**What is needed**
Could the entries below be transcribed word for word, with the pictures omitted?

**Data to process**
***
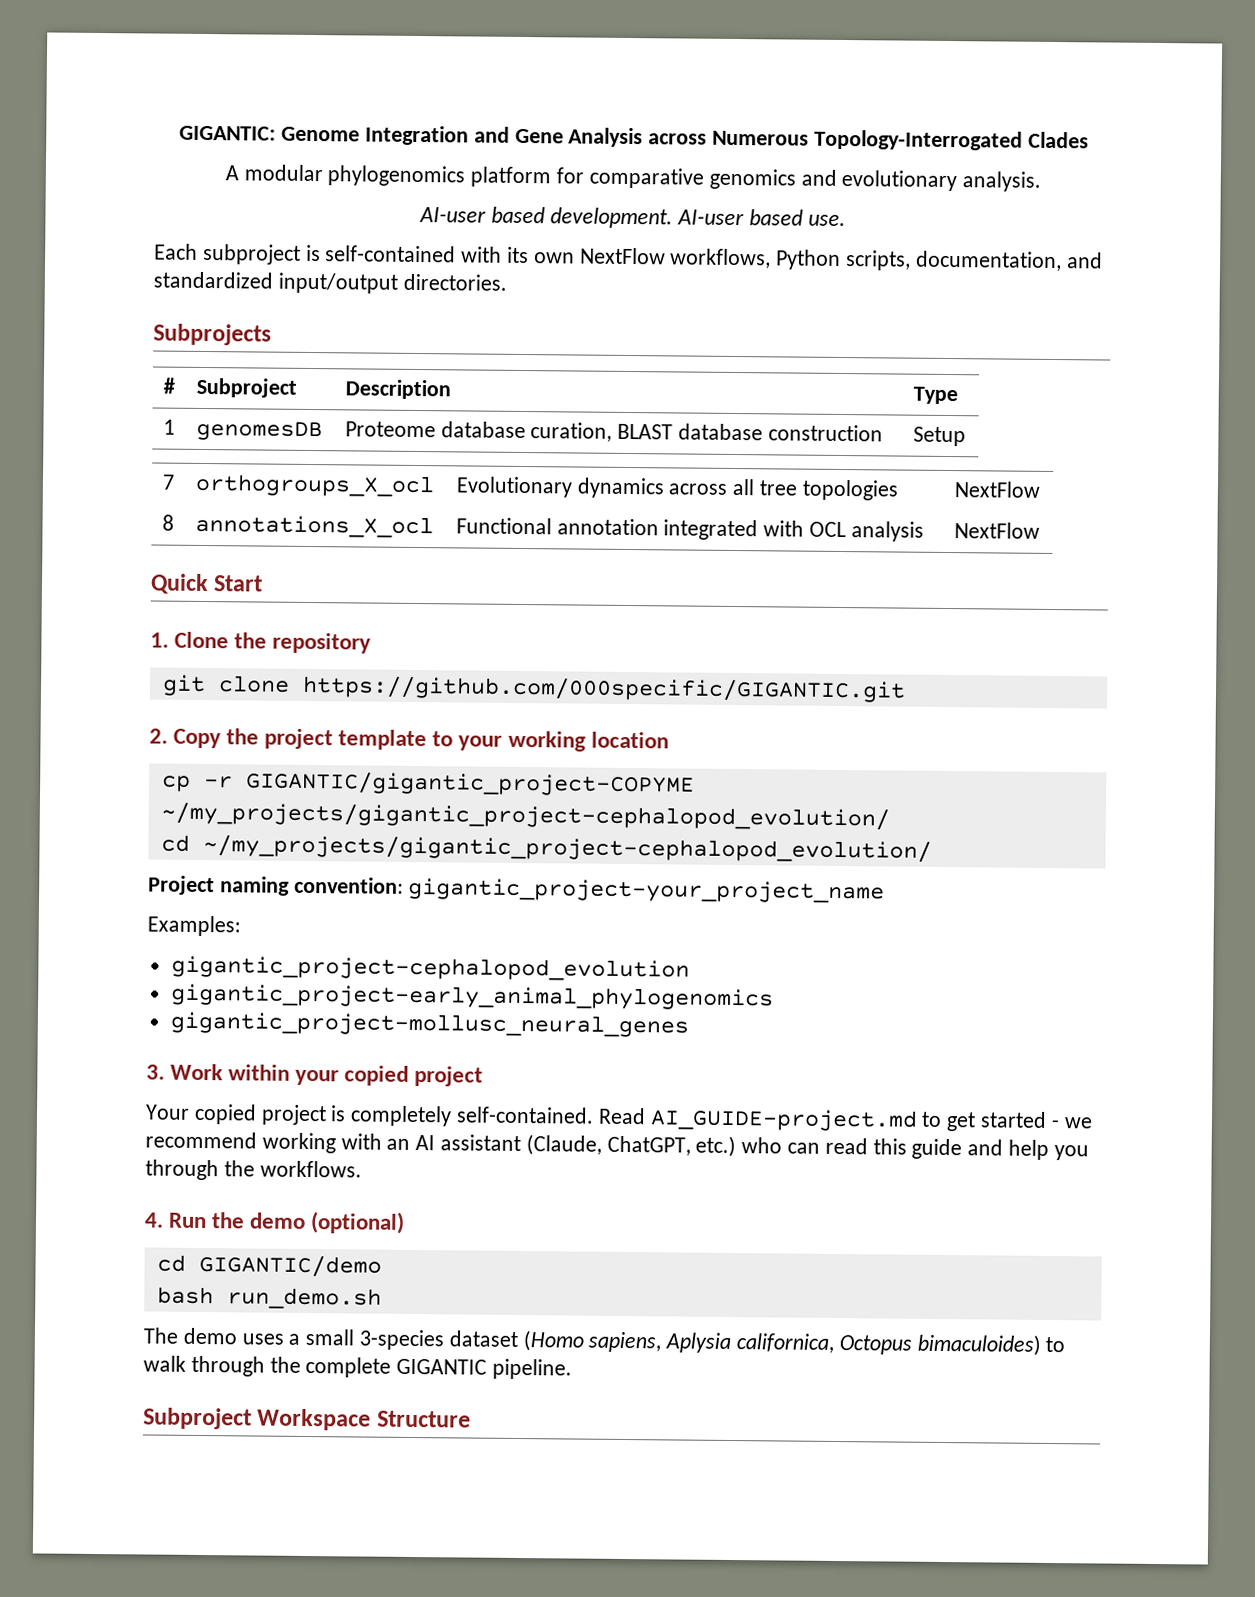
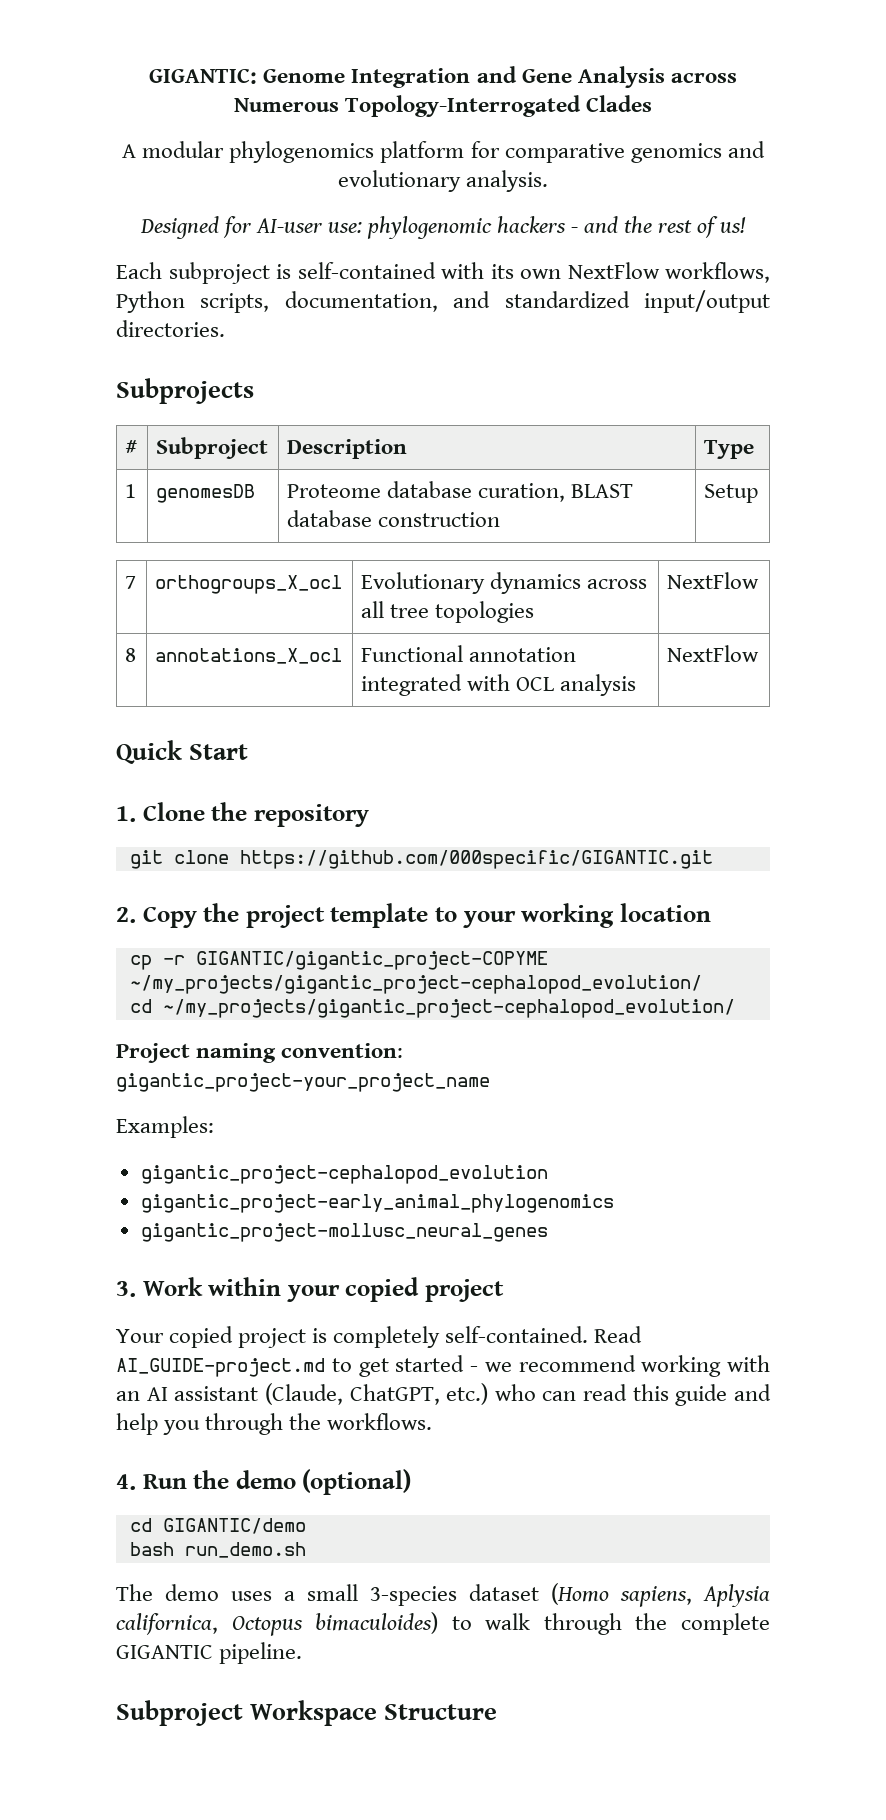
- AI-user based development. AI-user based use.
+ Designed for AI-user use: phylogenomic hackers - and the rest of us!

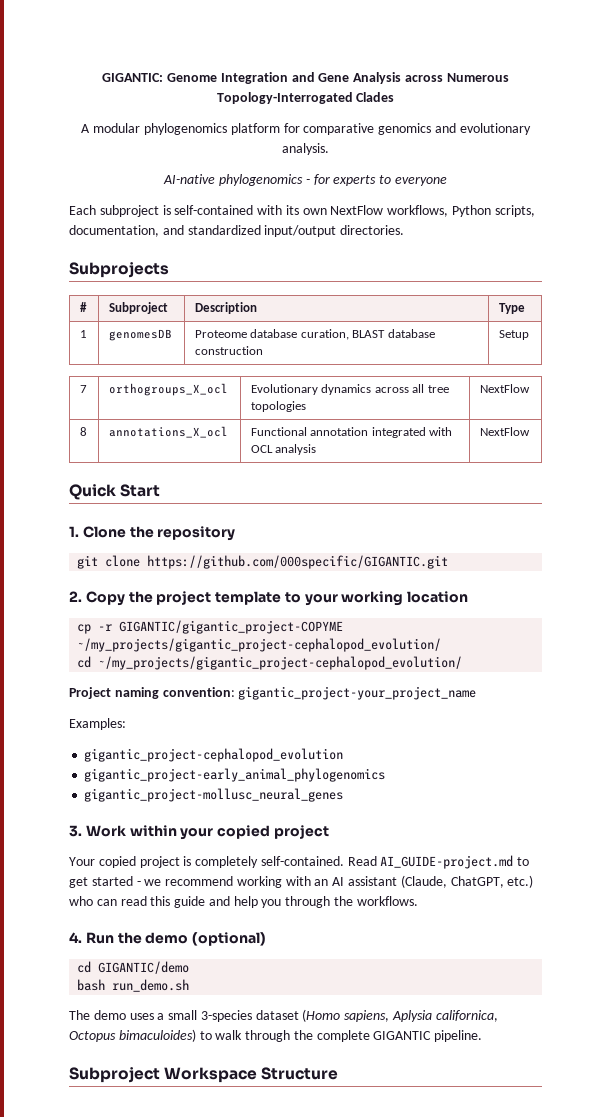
- Designed for AI-user use: phylogenomic hackers - and the rest of us!
+ AI-native phylogenomics - for experts to everyone

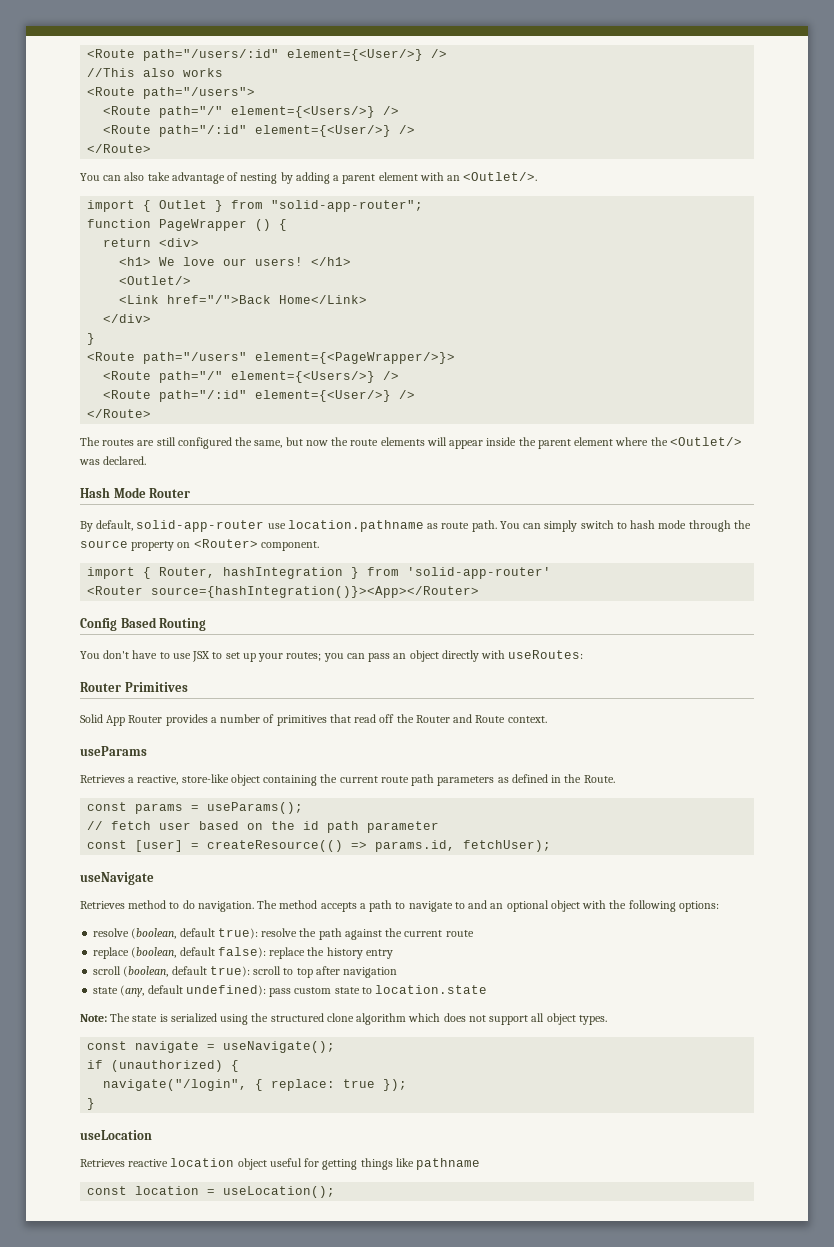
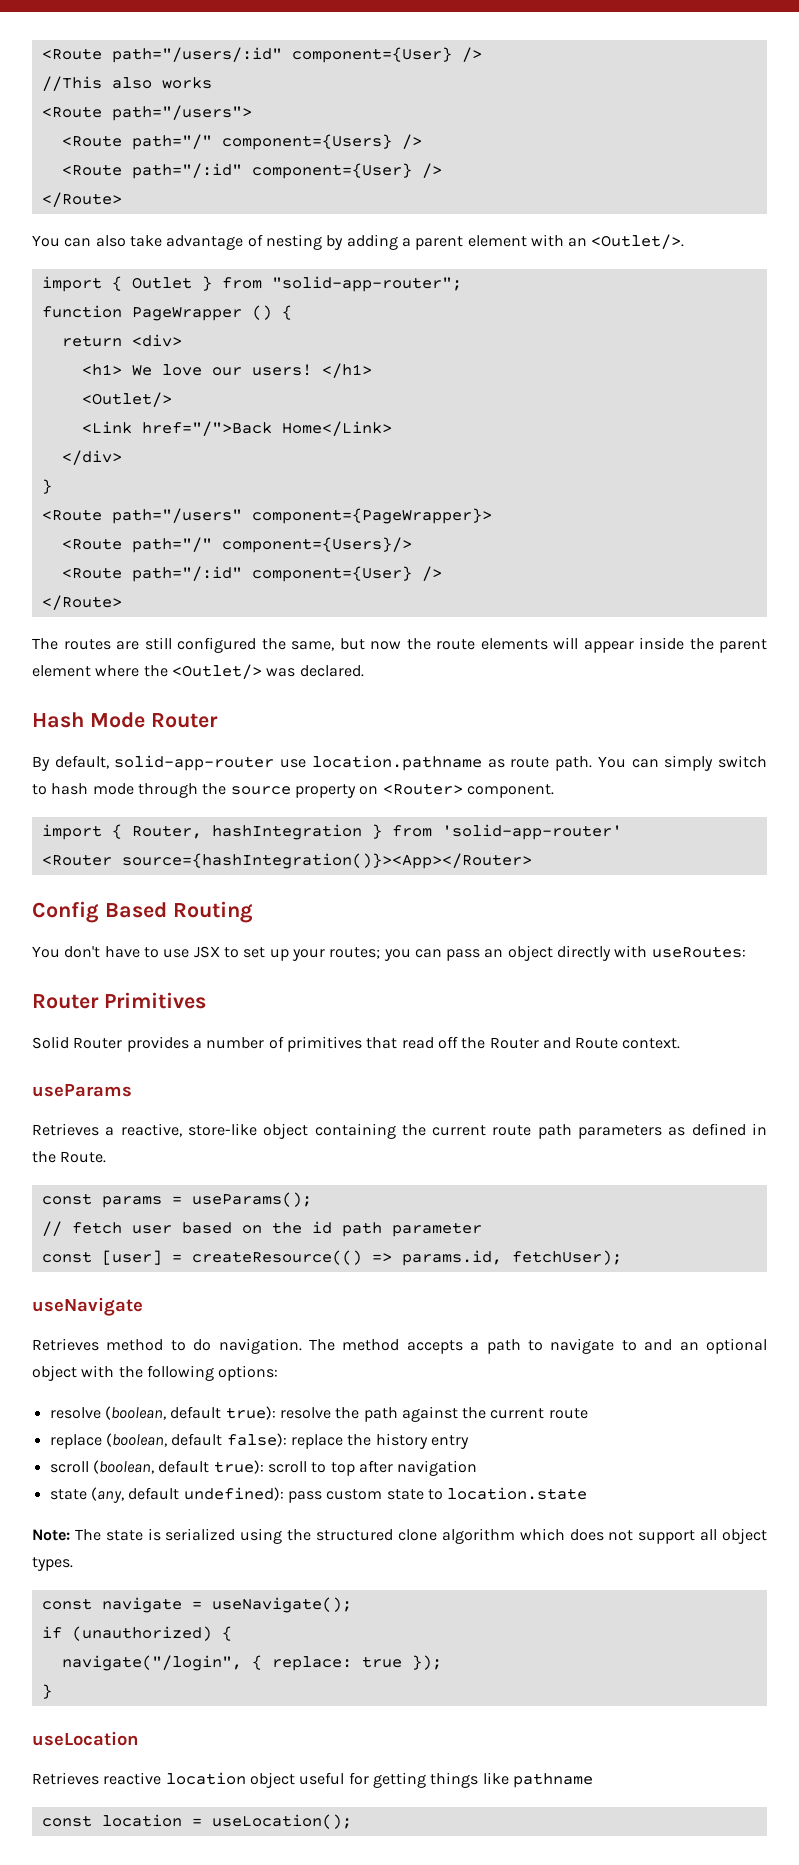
- <Route path="/users/:id" element={<User/>} />
+ <Route path="/users/:id" component={User} />
  <Route path="/users">
- <Route path="/" element={<Users/>} />
- <Route path="/:id" element={<User/>} />
+ <Route path="/" component={Users} />
+ <Route path="/:id" component={User} />
- <Route path="/users" element={<PageWrapper/>}>
- <Route path="/" element={<Users/>} />
- <Route path="/:id" element={<User/>} />
+ <Route path="/users" component={PageWrapper}>
+ <Route path="/" component={Users}/>
+ <Route path="/:id" component={User} />
- Solid App Router provides a number of primitives that read off the Router and Route context.
+ Solid Router provides a number of primitives that read off the Router and Route context.

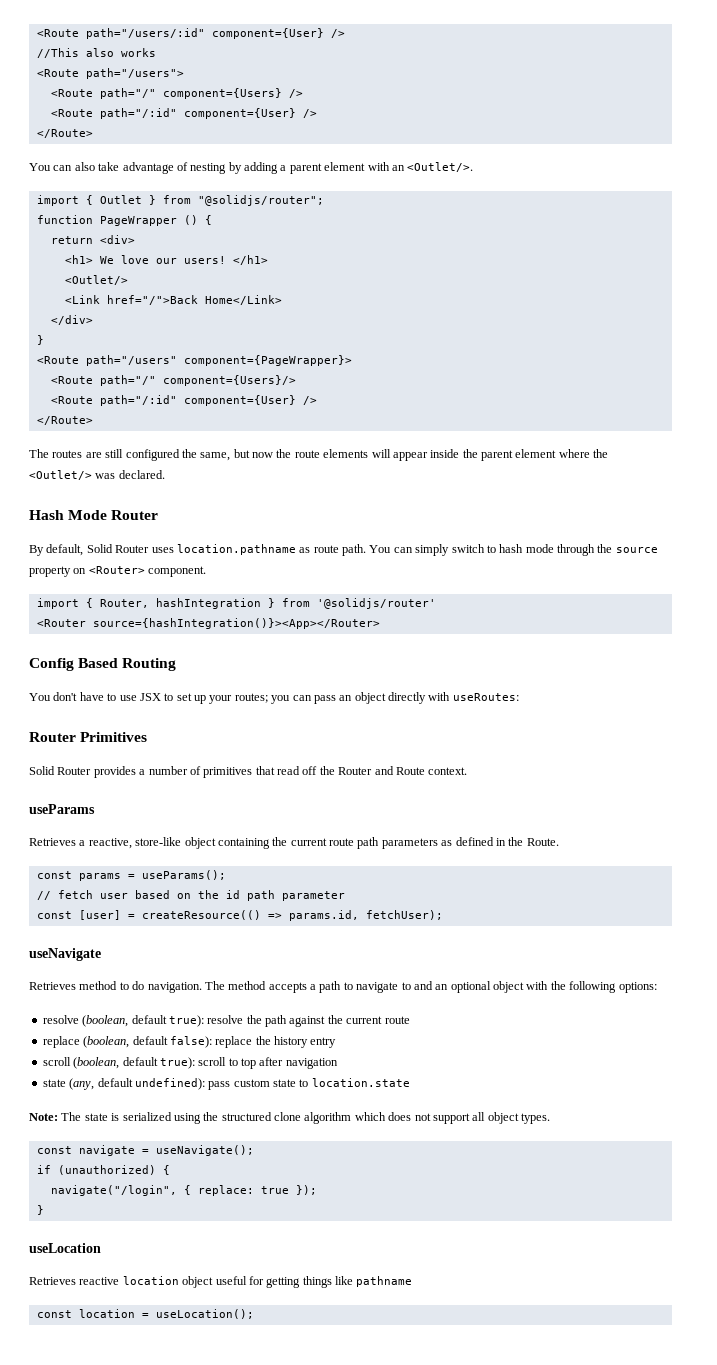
- import { Outlet } from "solid-app-router";
+ import { Outlet } from "@solidjs/router";
- By default, solid-app-router use location.pathname as route path.
+ By default, Solid Router uses location.pathname as route path.
- import { Router, hashIntegration } from 'solid-app-router'
+ import { Router, hashIntegration } from '@solidjs/router'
***
**Finished task**
- AI-user based development. AI-user based use.
+ Designed for AI-user use: phylogenomic hackers - and the rest of us!

- Designed for AI-user use: phylogenomic hackers - and the rest of us!
+ AI-native phylogenomics - for experts to everyone

- <Route path="/users/:id" element={<User/>} />
+ <Route path="/users/:id" component={User} />
  <Route path="/users">
- <Route path="/" element={<Users/>} />
- <Route path="/:id" element={<User/>} />
+ <Route path="/" component={Users} />
+ <Route path="/:id" component={User} />
- <Route path="/users" element={<PageWrapper/>}>
- <Route path="/" element={<Users/>} />
- <Route path="/:id" element={<User/>} />
+ <Route path="/users" component={PageWrapper}>
+ <Route path="/" component={Users}/>
+ <Route path="/:id" component={User} />
- Solid App Router provides a number of primitives that read off the Router and Route context.
+ Solid Router provides a number of primitives that read off the Router and Route context.

- import { Outlet } from "solid-app-router";
+ import { Outlet } from "@solidjs/router";
- By default, solid-app-router use location.pathname as route path.
+ By default, Solid Router uses location.pathname as route path.
- import { Router, hashIntegration } from 'solid-app-router'
+ import { Router, hashIntegration } from '@solidjs/router'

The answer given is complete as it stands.